OnePoll surveyed 2,000 U.S. workers and compiled a list of the 10 most ‘cringeworthy’ office phrases, topped by “Give it 110%” and “think outside the box”. Surprisingly absent from the list?.. “we’re eliminating your position”.

Avengers – Infinity War actress Elisabeth Olsen said that if she could change her Scarlet Witch costume, she wouldn’t reveal so much cleavage; adding that she would have hidden one of the Infinity Stones in between her breasts, but Thanos could easily see it was there.

 

Apple released iOS 11 to the public, as CEO Tim Cook officially declared September 20th “Stare At The Download Bar On Your iPad For An Hour” Day.

  • iOS11 includes several new Augmented Reality features – including an Augmented Reality where you have the thousand dollars for an iPhone X.
  • Updates include changes to the App Store and a new Files app, giving you a convenient way to store music & photos that you’ll lose when you upgrade to iOS12.

TMZ released more photos of actor/comedian Kevin Hart allegedly cheating on his pregnant wife while in Las Vegas.
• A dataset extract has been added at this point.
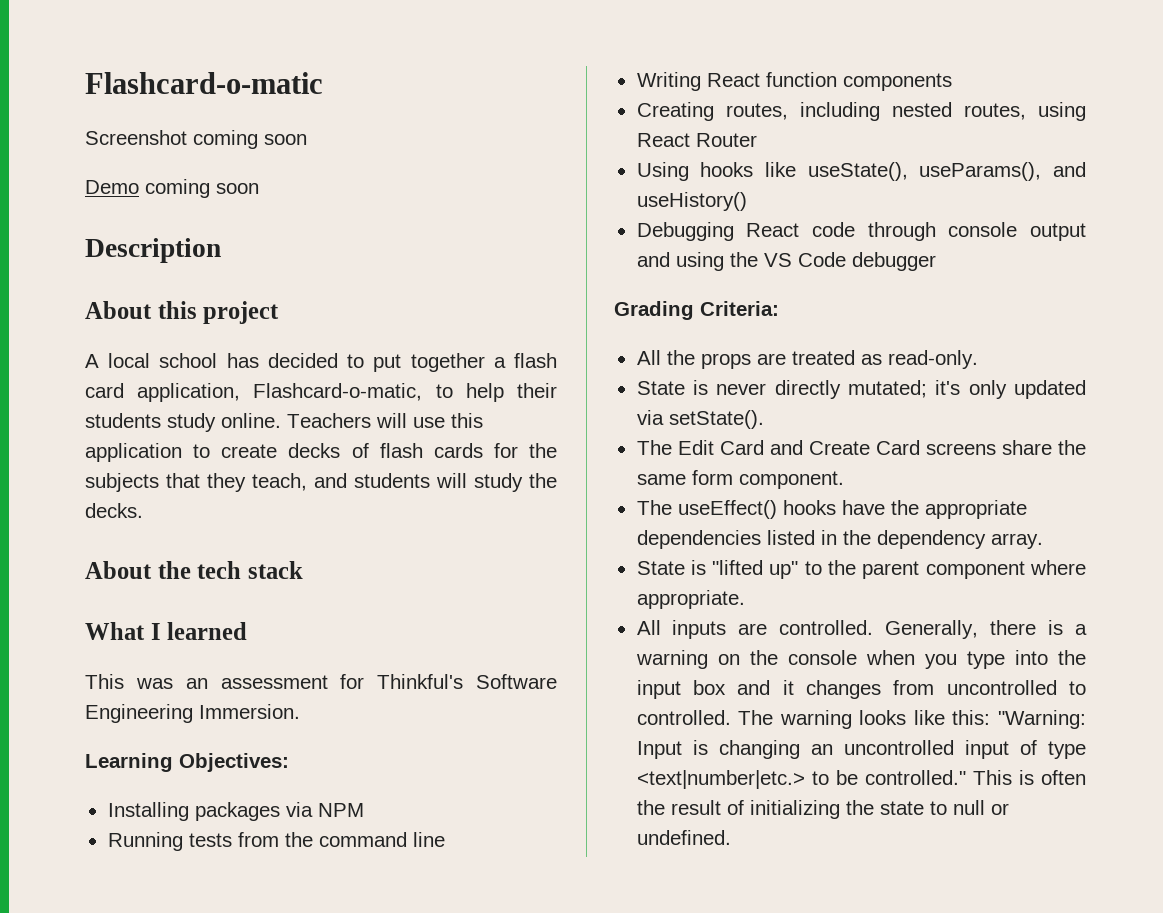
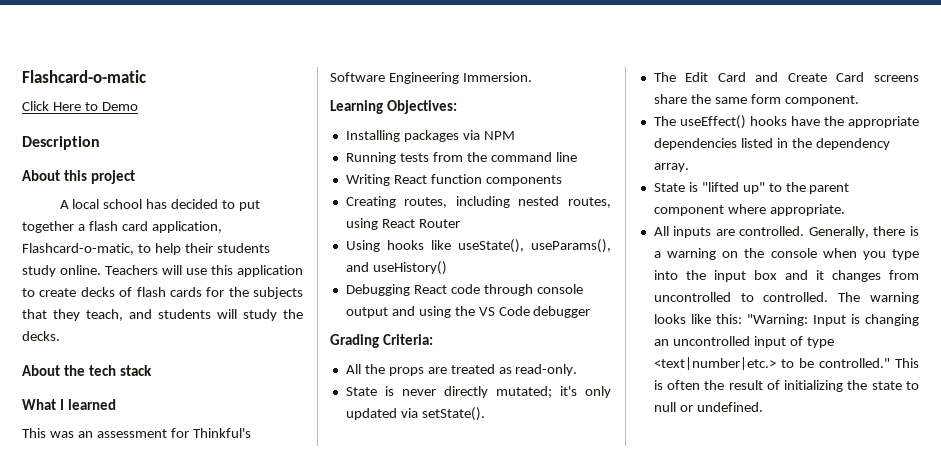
[85,130,307,149] Screenshot coming soon // -> [22,101,98,111] Click Here to
[145,179,259,198] coming soon -> (138, 106) none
In the latest images, Hart is seen posting a sign-up sheet for mistresses seeking to become his next wife.

Falling cereal sales led to General Mills reporting poor earnings to Wall Street, sending its stock price down 5%. While no formal layoffs have been announced, it’s rumored that a teary-eyed Count Chocula was seen leaving a meeting with Human Resources.

A new Boston University study concludes that young athletes who play tackle football before age 12 have more behavioral and cognitive problems later in life.  Pee Wee Football organizers responded to the study by introducing the Sippy Cup Concussion Protocol during league play.

President Trump met with Jordan’s King Abdullah II; Melania Trump dropped in at the end to share her resume & portfolio for any openings in the King’s harem.

United Nations Ambassador Nikki Haley said that Trump referring to Kim Jong Un as ‘Rocket Man’ in his U.N. speech “worked” — because other ambassadors who spoke to her later used the ‘Rocket Man’ nickname. Haley added it worked just like the time when she called a junior high rival ‘fat ass’ and the other girls started saying it.

A professor at the University of Munich claims that interference in the upcoming German Presidential Election is coming not from Russia, but from U.S.-based right wing groups. As evidence, the professor produced Facebook ads featuring Pepe the German Frog.

Amazon is reportedly developing Alexa-enabled “smart glasses” that users can wear to engage the voice assistant while out & about. Amazon’s next step is conducting a field trial with nearsighted homeless people who already walk around talking to their glasses.

Mindy Kaling shared photos with Entertainment Tonight on her last day of shooting Hulu sitcom ‘The Mindy Project’. The photos are expected to be seen by a hundred times more people than have ever seen or heard of The Mindy Project.